START Data

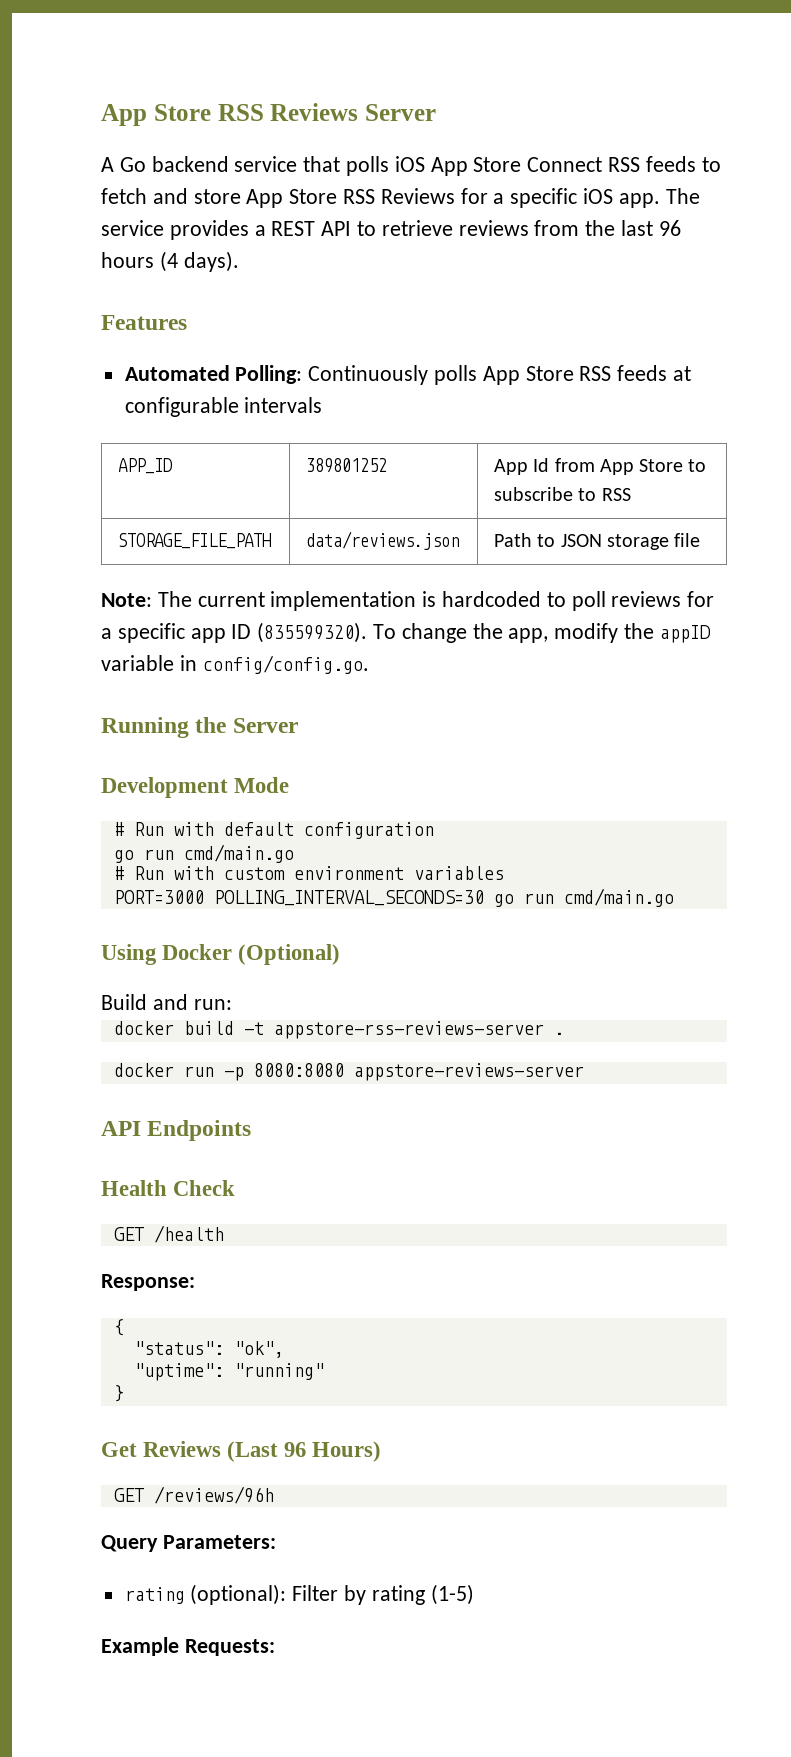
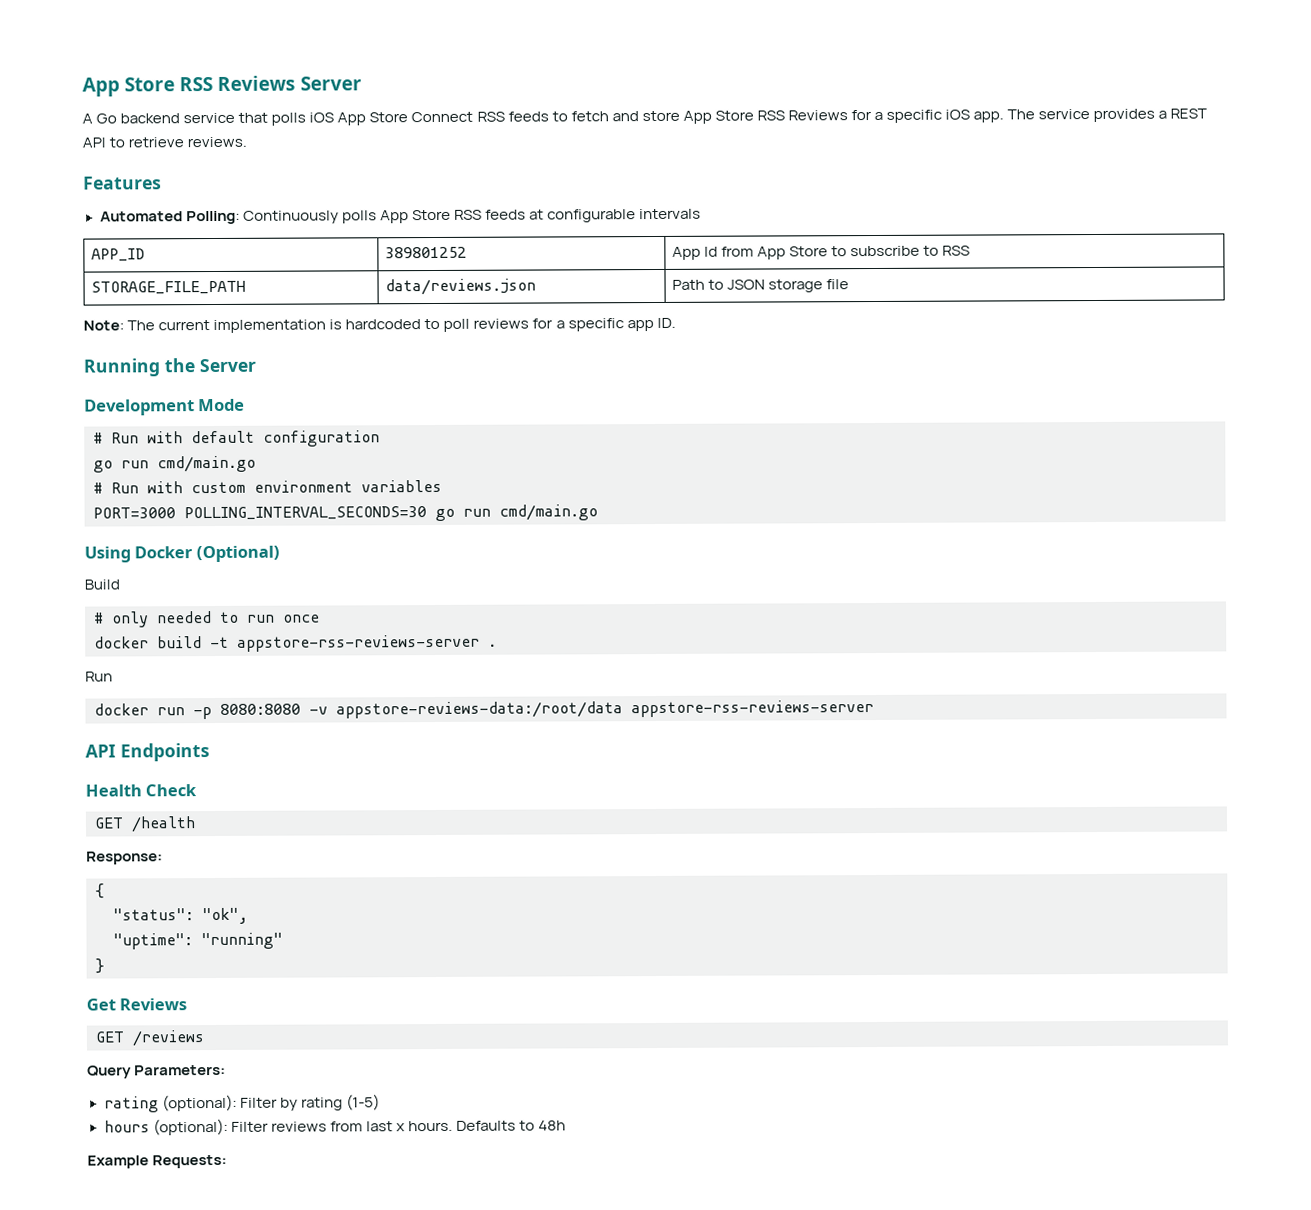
- The service provides a REST API to retrieve reviews from the last 96 hours (4 days).
+ The service provides a REST API to retrieve reviews.
- Note: The current implementation is hardcoded to poll reviews for a specific app ID (835599320). To change the app, modify the appID variable in config/config.go.
+ Note: The current implementation is hardcoded to poll reviews for a specific app ID.
- Build and run:
+ Build
+ # only needed to run once
  docker build -t appstore-rss-reviews-server .
+ Run
- docker run -p 8080:8080 appstore-reviews-server
+ docker run -p 8080:8080 -v appstore-reviews-data:/root/data appstore-rss-reviews-server
- Get Reviews (Last 96 Hours)
- GET /reviews/96h
+ Get Reviews
+ GET /reviews
+ hours (optional): Filter reviews from last x hours. Defaults to 48h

END Data

Assignment ▸ Your copy must hold every record above in its exact wording and must hold no pictures.

Exercise output ▸
- The service provides a REST API to retrieve reviews from the last 96 hours (4 days).
+ The service provides a REST API to retrieve reviews.
- Note: The current implementation is hardcoded to poll reviews for a specific app ID (835599320). To change the app, modify the appID variable in config/config.go.
+ Note: The current implementation is hardcoded to poll reviews for a specific app ID.
- Build and run:
+ Build
+ # only needed to run once
  docker build -t appstore-rss-reviews-server .
+ Run
- docker run -p 8080:8080 appstore-reviews-server
+ docker run -p 8080:8080 -v appstore-reviews-data:/root/data appstore-rss-reviews-server
- Get Reviews (Last 96 Hours)
- GET /reviews/96h
+ Get Reviews
+ GET /reviews
+ hours (optional): Filter reviews from last x hours. Defaults to 48h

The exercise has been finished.